The Government of Tajikistan greatly improved its anti-trafficking law enforcement efforts over the last year. Authorities conducted 81 trafficking investigations in 2005, a substantial increase from 14 in 2004. The government prosecuted 57 trafficking cases; at the time of this report 17 of these prosecutions were still pending. Twenty-eight traffickers were convicted in 2005. Specific sentencing data on these 28 traffickers was unavailable, although the average sentence for convicted traffickers ranged from five to 12 years in prison. There were no suspended sentences; all 28 convicted traffickers were sentenced to time in prison. Government corruption in trafficking activity remained a concern; traffickers used their contacts in government agencies to illegally obtain false documents. In 2005, the 14 low-level law enforcement officers who were arrested during the previous reporting period for engaging in the commercial sexual exploitation of underage girls were dismissed from their positions.

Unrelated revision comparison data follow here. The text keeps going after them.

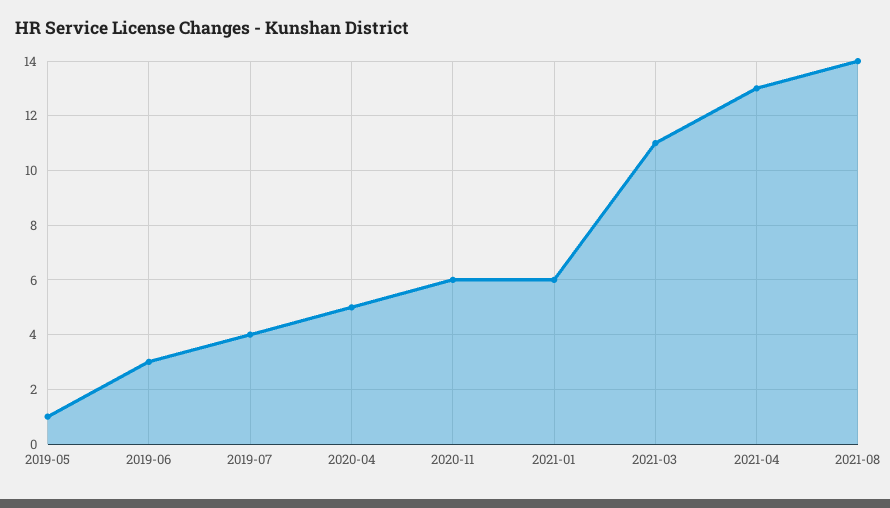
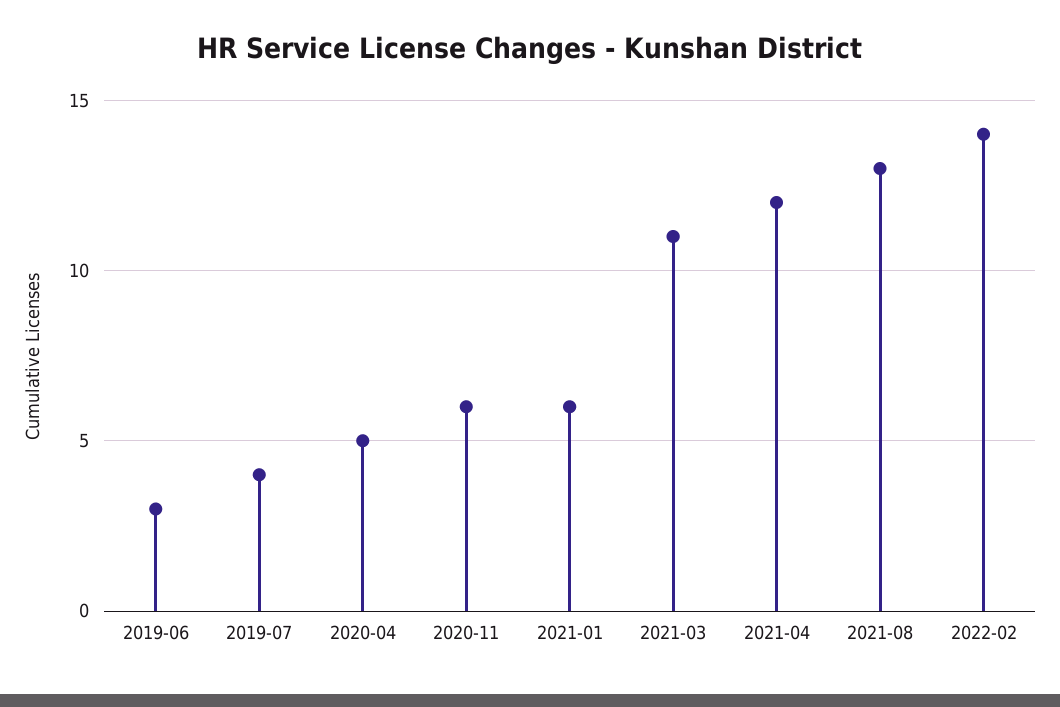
2019-05: 1 -> none
2021-04: 13 -> 12
2021-08: 14 -> 13
2022-02: none -> 14

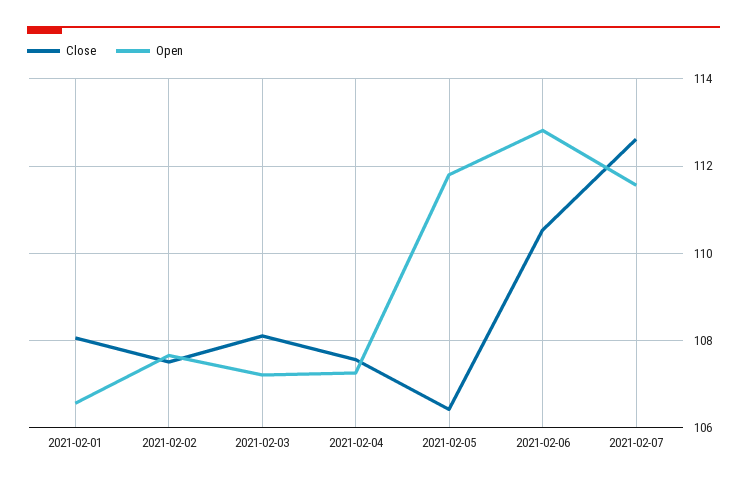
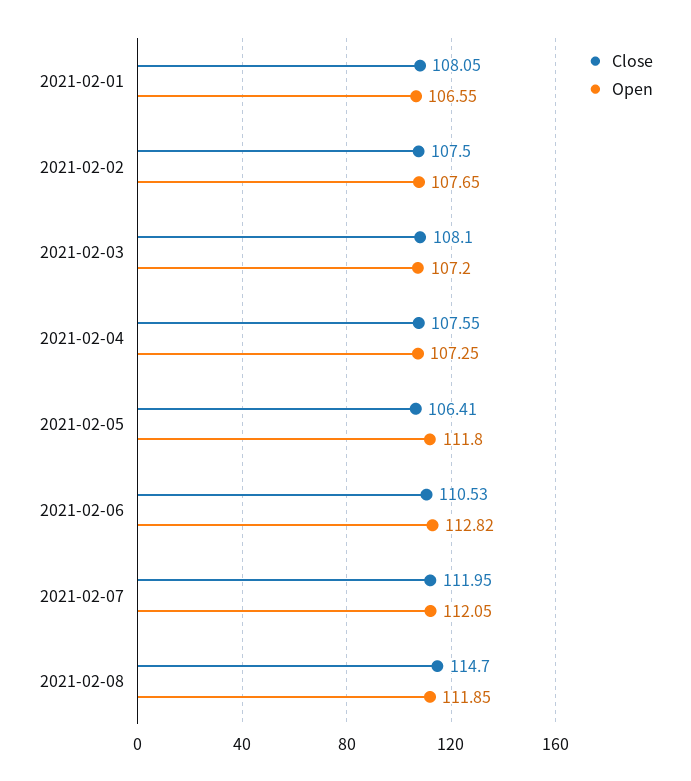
Close, 2021-02-07: 112.6 -> 111.95
Open, 2021-02-07: 111.6 -> 112.05
Close, 2021-02-08: none -> 114.7
Open, 2021-02-08: none -> 111.85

The Tajik Government did not improve its protection of trafficking victims during the reporting period, due in part to a lack of funding. The government did not provide direct shelter facilities for victims, nor did it provide financial support to NGOs that assisted victims; however, it did work with international organizations to establish shelters and to assist and repatriate Tajik victims from abroad. In 2005, officials from the government and IOM traveled to the U.A.E. to assist in the repatriation of 48 Tajik women and one man. Once the action plan is enacted, the Ministry of Health will provide victims with medical and psychological treatment. The government encourages victims to assist in the investigation process and provide testimony during trials.
The government conducted limited trafficking awareness efforts over the last year, though it did improve efforts to monitor immigration patterns for trafficking activity. The Ministry of Interior opened an Intelligence and Analytical Center for Counter-Narcotics and Trafficking in Persons in February 2006. Border Guards are trained to screen for potential traffickers and victims. Authorities established a data analysis center at the Dushanbe Airport to monitor travelers' data in and out of the country. In early 2006, the State Migration Service established a database to track trafficking acts. In February 2006, the government signed a Memorandum of Understanding with IOM that will coordinate IOM programs and government efforts. The government cooperated with local and international NGOs to raise awareness among more than 71,000 students at the high school and university levels. The awareness campaign included lectures, theater shows on trafficking, television and radio programming, brochures, and leaflets.